Par Philippe Brodeur-Ouimet, étudiant à la maîtrise en études urbaines à l’Institut national de la recherche scientifique
Évènement organisé dans le cadre des Conférences midi tenu à l’INRS le 06 mars 2024
Introduction
Le trottoir marque notre imaginaire par les multiples représentations qu’on lui accorde, par exemple dans la littérature ou encore dans la conception qu’a l’enfant de son espace. D’un point de vue historique, les trottoirs existaient à Pompéi. Par la suite, ils ont cessé d’être construits en Europe jusqu’à la suite de l’incendie de Londres en 1666, où l’aménagement de la nouvelle trame viaire prévoit alors des trottoirs. En France, la loi sur le financement des trottoirs de 1845 marque le début de leur généralisation à travers les différentes régions urbaines du pays. Cependant, la seconde moitié du 20e siècle a été marquée par une certaine disparition des trottoirs en raison de la priorité accordée à la voiture dans la conception de nos villes. Depuis, plusieurs courants en urbanisme visent à redonner la place aux espaces piétonniers, notamment en considérant la marchabilité (l’accessibilité piétonne) comme indicateur de qualité de vie en milieu urbain.
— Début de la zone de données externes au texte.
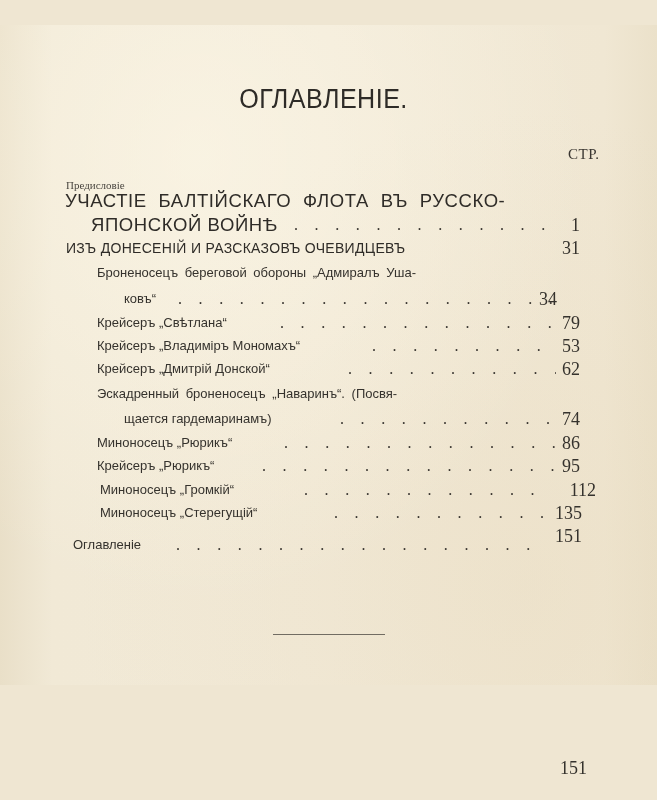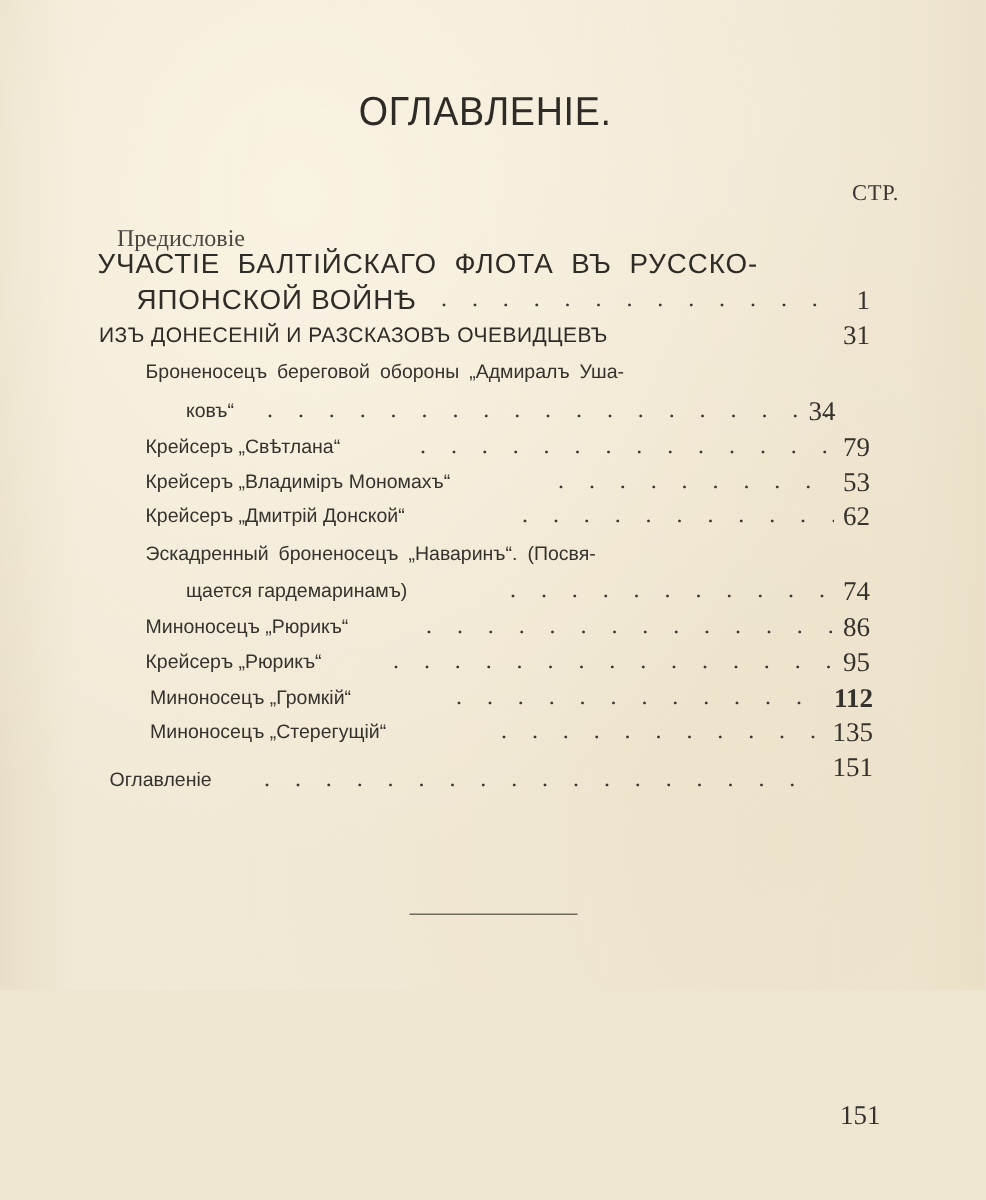--- a/index.html
+++ b/index.html
@@ -15,20 +15,21 @@
     .page {
       position: relative;
       width: 657px;
       height: 660px;
       background:
         radial-gradient(ellipse at 30% 20%, rgba(255,250,235,0.55), rgba(255,250,235,0) 60%),
         radial-gradient(ellipse at 80% 85%, rgba(230,215,185,0.35), rgba(230,215,185,0) 60%),
         linear-gradient(90deg, #e9dfc8 0%, #f1e9d6 8%, #f2ead8 50%, #f0e7d3 92%, #ebe1ca 100%);
       font-family: "Liberation Serif", "DejaVu Serif", serif;
       color: #2d2a26;
+      margin-top: 25px;
     }
     .title {
       position: absolute;
       left: 0;
       width: 657px;
       top: 59px;
       text-align: center;
       font-family: "Liberation Sans", "DejaVu Sans", sans-serif;
       font-size: 27px;
       letter-spacing: 0.5px;
@@ -108,21 +109,21 @@
 <body>
 
 <div class="page">
 
   <div class="title">ОГЛАВЛЕНІЕ.</div>
 
   <div class="col-header">СТР.</div>
 
   <div class="toc">
 
-    <div class="entry serif" style="left:78px; top:150px; font-size:16px; color:#4a4640;text-align:center;">Предисловіе</div>
+    <div class="entry serif" style="left:66px; top:150px; font-size:11px; color:#4a4640;text-align:center;">Предисловіе</div>
 
     <div class="entry caps" style="left:65px; top:166px; word-spacing:6px;">УЧАСТІЕ БАЛТІЙСКАГО ФЛОТА ВЪ РУССКО-</div>
 
     <div class="entry caps" style="left:91px; top:190px;">ЯПОНСКОЙ ВОЙНѢ</div>
     <div class="dots" style="left:294px; top:190px; width:262px;">. . . . . . . . . . . . . . . . . . . . . . . . . . . . . . . . . . . . .</div>
     <div class="page-num" style="left:520px; top:190px;">1</div>
 
     <div class="entry caps" style="left:66px; top:213px; font-size:14px; letter-spacing:0.3px;">ИЗЪ ДОНЕСЕНІЙ И РАЗСКАЗОВЪ ОЧЕВИДЦЕВЪ</div>
     <div class="page-num" style="left:520px; top:213px;">31</div>
 
@@ -153,21 +154,21 @@
     <div class="entry" style="left:97px; top:408px;">Миноносецъ „Рюрикъ“</div>
     <div class="dots" style="left:284px; top:408px; width:272px;">. . . . . . . . . . . . . . . . . . . . . . . . . . . . . . . . . . . . .</div>
     <div class="page-num" style="left:520px; top:408px;">86</div>
 
     <div class="entry" style="left:97px; top:431px;">Крейсеръ „Рюрикъ“</div>
     <div class="dots" style="left:262px; top:431px; width:294px;">. . . . . . . . . . . . . . . . . . . . . . . . . . . . . . . . . . . . .</div>
     <div class="page-num" style="left:520px; top:431px;">95</div>
 
     <div class="entry" style="left:100px; top:455px;">Миноносецъ „Громкій“</div>
     <div class="dots" style="left:304px; top:455px; width:240px;">. . . . . . . . . . . . . . . . . . . . . . . . . . . . . . . . . . . . .</div>
-    <div class="page-num" style="left:522px; top:455px;font-weight:bold;">112</div>
+    <div class="page-num" style="left:536px; top:455px;">112</div>
 
     <div class="entry" style="left:100px; top:478px;">Миноносецъ „Стерегущій“</div>
     <div class="dots" style="left:334px; top:478px; width:210px;">. . . . . . . . . . . . . . . . . . . . . . . . . . . . . . . . . . . . .</div>
     <div class="page-num" style="left:522px; top:478px;">135</div>
 
     <div class="entry" style="left:73px; top:510px;">Оглавленіе</div>
     <div class="dots" style="left:176px; top:510px; width:368px;">. . . . . . . . . . . . . . . . . . . . . . . . . . . . . . . . . . . . .</div>
     <div class="page-num" style="left:522px; top:501px;">151</div>
 
   </div>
La présentation d’Isabelle Baraud-Serfaty a permis de mettre en lumière deux enjeux contemporains sur la place des trottoirs dans nos villes, soit la valeur du trottoir ainsi que la distinction entre le domaine public et le domaine privé dans sa gouvernance.
Valeur du trottoir
Les trottoirs ont une valeur évidente pour les piéton·ne·s qui l’utilisent comme espace pour se déplacer. Outre cette fonction, les trottoirs peuvent accueillir une multitude d’activités. Tout d’abord, le trottoir possède une fonction esthétique qui se matérialise par des aménagements visant à embellir l’espace et l’expérience des personnes qui y circulent. Ensuite, les trottoirs peuvent améliorer la salubrité en ville, notamment par la mise en place de poubelles publiques sur ces derniers. De plus, leur fonction commerciale est valorisée, car les restaurants peuvent y déployer leur terrasse. D’ailleurs, durant la pandémie, le trottoir a été un outil important dans l’application de la distanciation physique, notamment en permettant d’étendre des files d’attente devant les commerces. Les trottoirs occupent également une fonction circulatoire qui prend un nouveau sens avec l’émergence technologique de certains modes de transport. En effet, la venue des véhicules électriques entraîne l’installation de bornes de recharge sur les trottoirs. La présence de différents engins de micromobilité électriques stationnés sur les trottoirs a causé des polémiques dans la cohabitation des différentes fonctions circulatoires. Finalement, les trottoirs ont une fonction écologique, par exemple par l’aménagement d’espaces verts qui permettent entre autres de lutter contre les îlots de chaleur et d’offrir une meilleure perméabilité du sol.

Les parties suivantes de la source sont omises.